What you imply is a much different thing: in order for you to be able to take Top Secret information and "and it over to Osama, Iran and China, whichever you fear the most", you have to:
a) Posses such information (which in itself it's ridiculous to be illegal since then, every agent with a Top Secret clearance that happens to posses such information should have to be a delincuent... like USA president, Mr George W. Bush).
b) Decide to take such information and hand it over the Top Secret barrier which is, in itself, illegal and I never said it shouldn't be illegal to take Top Secret documents and break its Top Secret status, did I?
c) Once that information's Top Secret status is broken, you should pass it to a declared USA enemy which, again, it's in itself illegal and I never said it shouldn't be illegal to pass information to declared USA enemies, did I?
"You don't think you have any right to privacy, sure the hacker that took over your machine did something illegal but that your whole life is now posted over the Internet is not?"
In order for such a thing to happen, quite more than one event must happen:
a) In order to post that information to the Internet, such a hacker must posses such information (which in itself it's ridiculous to be illegal since then, I should have to be a delincuent since I posses such information too).
b) Since he still doesn't posses that information, the hacker must previously hack my PC to get at it, which is in itself illegal, and I never said it shouldn't be illegal to hack third partie's PC in order to gain accesss to private information, did I?

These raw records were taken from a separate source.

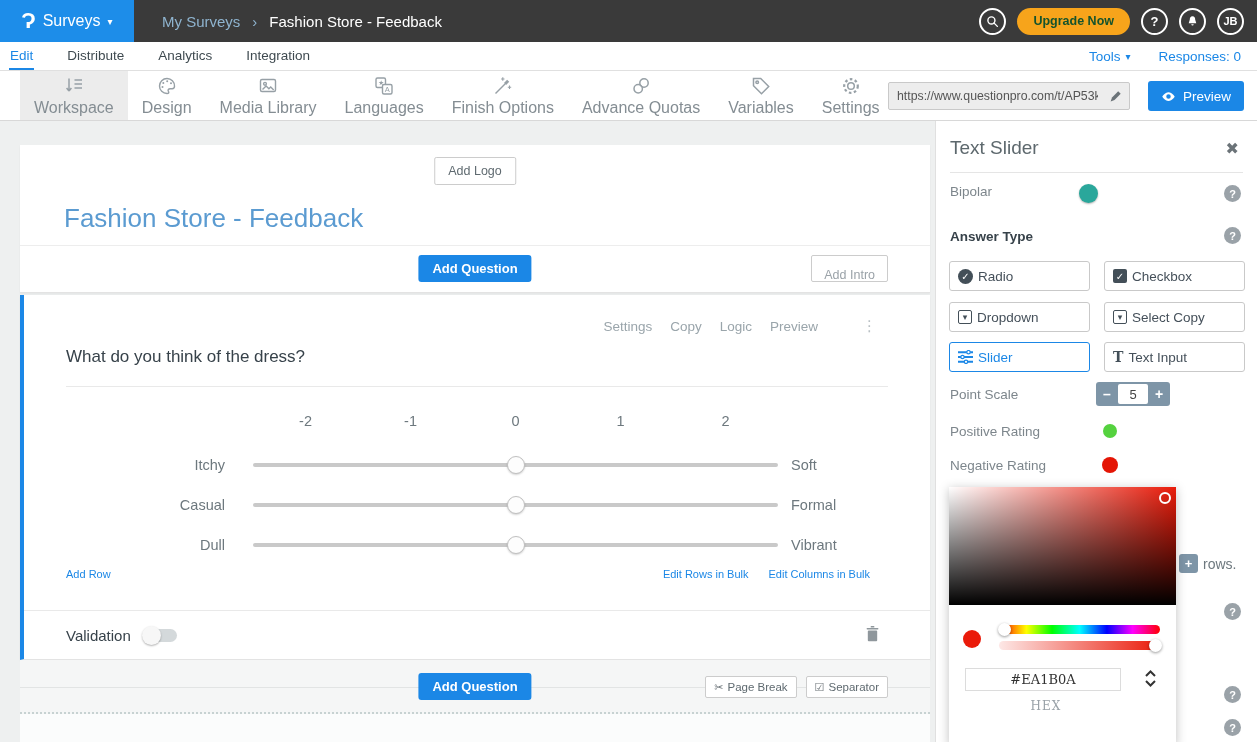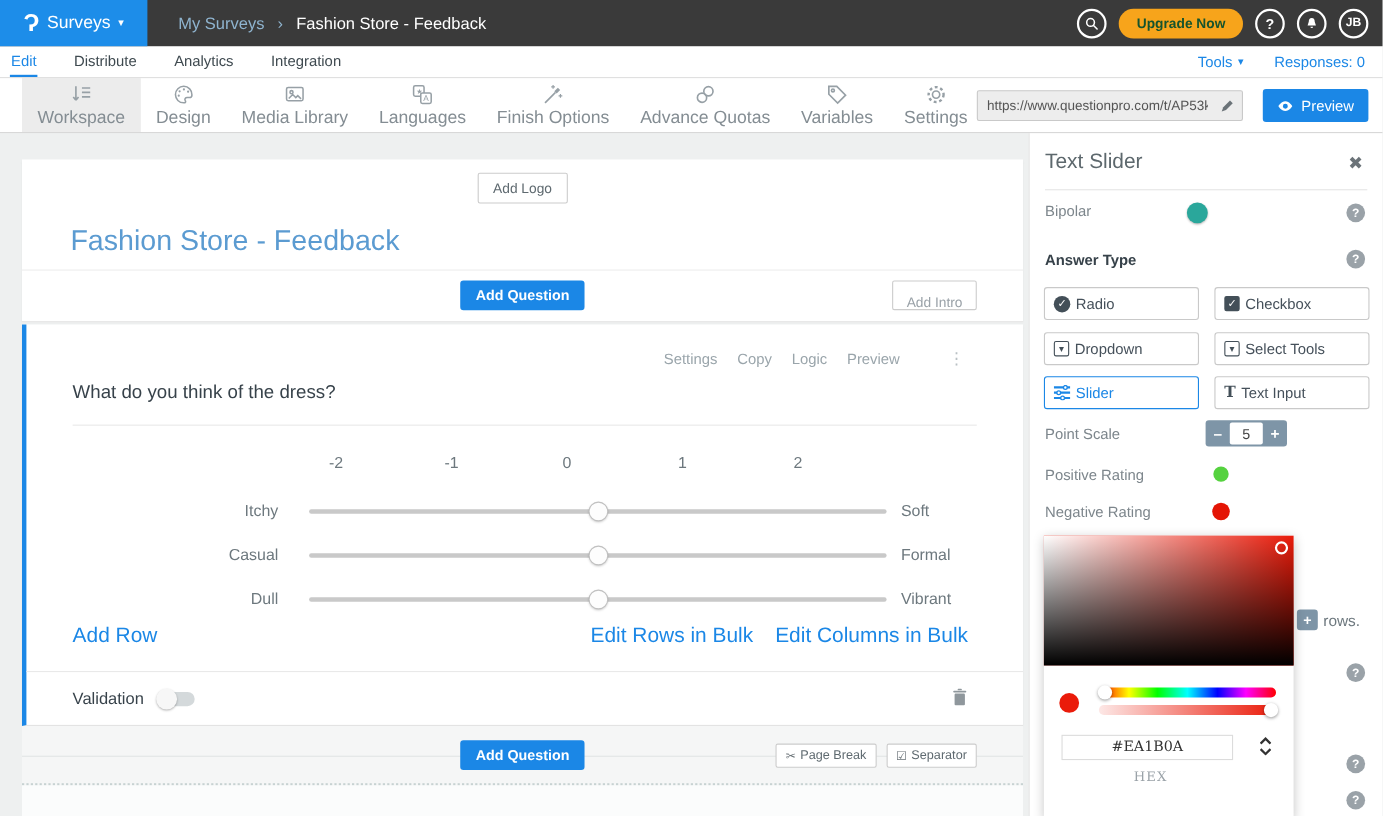--- a/index.html
+++ b/index.html
@@ -52,28 +52,28 @@
   .add-intro-btn { position:absolute; right:42px; top:9px; height:27px; padding:12px 12px; background:#fff; border:1px solid #ccc; border-radius:2px; color:#9aa2a8; font-size:12.5px; cursor:pointer; }
 
   .question-card { position:absolute; left:0; top:150px; width:910px; height:365px; background:#fff; border-left:4px solid #1b87e6; border-bottom:1px solid #e3e3e3; box-shadow:0 1px 2px rgba(0,0,0,.05); }
   .q-actions { position:absolute; top:22px; right:52px; display:flex; align-items:center; gap:18px; font-size:13.5px; color:#9aa5ab; }
   .q-action { cursor:pointer; }
   .q-dots { margin-left:26px; font-size:15px; color:#b9c0c4; cursor:pointer; letter-spacing:1px; }
   .q-text { position:absolute; left:42px; top:52px; font-size:17px; color:#37424a; cursor:text; }
   .q-hr { position:absolute; left:42px; right:42px; top:91px; border-top:1px solid #e9e9e9; }
   .scale-row { position:absolute; left:229px; top:118px; width:525px; display:flex; }
   .scale-tick { flex:1; text-align:center; font-size:14.5px; color:#6d787e; }
-  .slider-rows { position:absolute; left:0; top:150px; width:902px;padding-left:28px; }
+  .slider-rows { position:absolute; left:0; top:150px; width:902px; }
   .slider-row { display:flex; align-items:center; height:40px; }
   .s-left { width:229px; text-align:right; padding-right:28px; font-size:14.5px; color:#6d787e; }
   .s-trackwrap { width:525px; position:relative; height:40px; cursor:pointer; }
   .s-track { position:absolute; left:0; right:0; top:18px; height:4px; background:#c9c9c9; border-radius:2px; }
   .s-handle { position:absolute; left:50%; top:11px; width:18px; height:18px; margin-left:-9px; background:#fdfdfd; border:1px solid #c0c0c0; border-radius:50%; box-shadow:0 1px 2px rgba(0,0,0,.18); cursor:grab; }
   .s-right { padding-left:13px; font-size:14.5px; color:#6d787e; }
-  .bulk-row { position:absolute; left:0; right:8px; top:273px; height:24px; font-size:19px;text-decoration:underline; }
+  .bulk-row { position:absolute; left:0; right:18px; top:273px; height:24px; font-size:11px;text-decoration:underline; }
   .link-blue { color:#1b87e6; cursor:pointer; }
   .add-row-link { position:absolute; left:42px; top:0; }
   .bulk-links { position:absolute; right:42px; top:0; display:flex; gap:20px; }
   .card-div { position:absolute; left:0; right:0; top:315px; border-top:1px solid #e9e9e9; }
   .validation-row { position:absolute; left:0; right:0; top:316px; height:49px; display:flex; align-items:center; padding-left:42px; }
   .validation-label { font-size:15px; color:#37424a; margin-right:13px; }
   .trash-wrap { position:absolute; right:50px; top:14px; cursor:pointer; }
 
   
   .toggle { position:relative; width:33px; height:13px; border-radius:7px; cursor:pointer; }
@@ -395,21 +395,21 @@
     <div class="at-btn" style="left:168px; top:140px;">
       <span class="ic-square">✓</span>
       <span>Checkbox</span>
     </div>
     <div class="at-btn" style="left:13px; top:181px;">
       <span class="ic-dd">▾</span>
       <span>Dropdown</span>
     </div>
     <div class="at-btn" style="left:168px; top:181px;">
       <span class="ic-dd">▾</span>
-      <span>Select Tools</span>
+      <span>Select Copy</span>
     </div>
     <div class="at-btn selected" style="left:13px; top:221px;">
       <svg width="15" height="14" viewBox="0 0 15 14" stroke="#1b87e6" stroke-width="2">
           <path d="M0 2.2h15M0 7h15M0 11.8h15"></path>
           <circle cx="10.5" cy="2.2" r="1.7" fill="#fff" stroke-width="1.2"></circle>
           <circle cx="4.5" cy="7" r="1.7" fill="#fff" stroke-width="1.2"></circle>
           <circle cx="8" cy="11.8" r="1.7" fill="#fff" stroke-width="1.2"></circle>
         </svg>
       <span>Slider</span>
     </div>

c) Once the hacker (illegally) take a hand onto my private information he must make it public into the Internet which, again, is illegal by itself, and I never said it shouldn't be illegal to make public information you don't have legal right to, did I?
"The world isn't so simple as "Sticks and stones may break my bones, but words can never hurt me"."
It isn't. That's why Justice always tended to make heavy difference between free speech and libel. Words *do* hurt. Cutting down freedom and free speech does hurt *even more*, though.
It's have been told so many times lately (post 11-S) that it starts to feel empty words, but it's still truest (emphasis mine) that "The man who trades freedom for security does not deserve *nor will he ever receive* either."
You are trying to trade freedom for security, please understand Franklin's words and know that, if anything, you *won't* gain more security but, still, your freedom and that of others that doesn't think like you will be lost -and lost for nothing.
" Because in some cases people might be unaware of what's happening on their computer, it doesn't make sense to make information illegal to posess?"
You told it: it doesn't make sense to make information illegal to posess. I thought that to be self-evident in "the land of the free".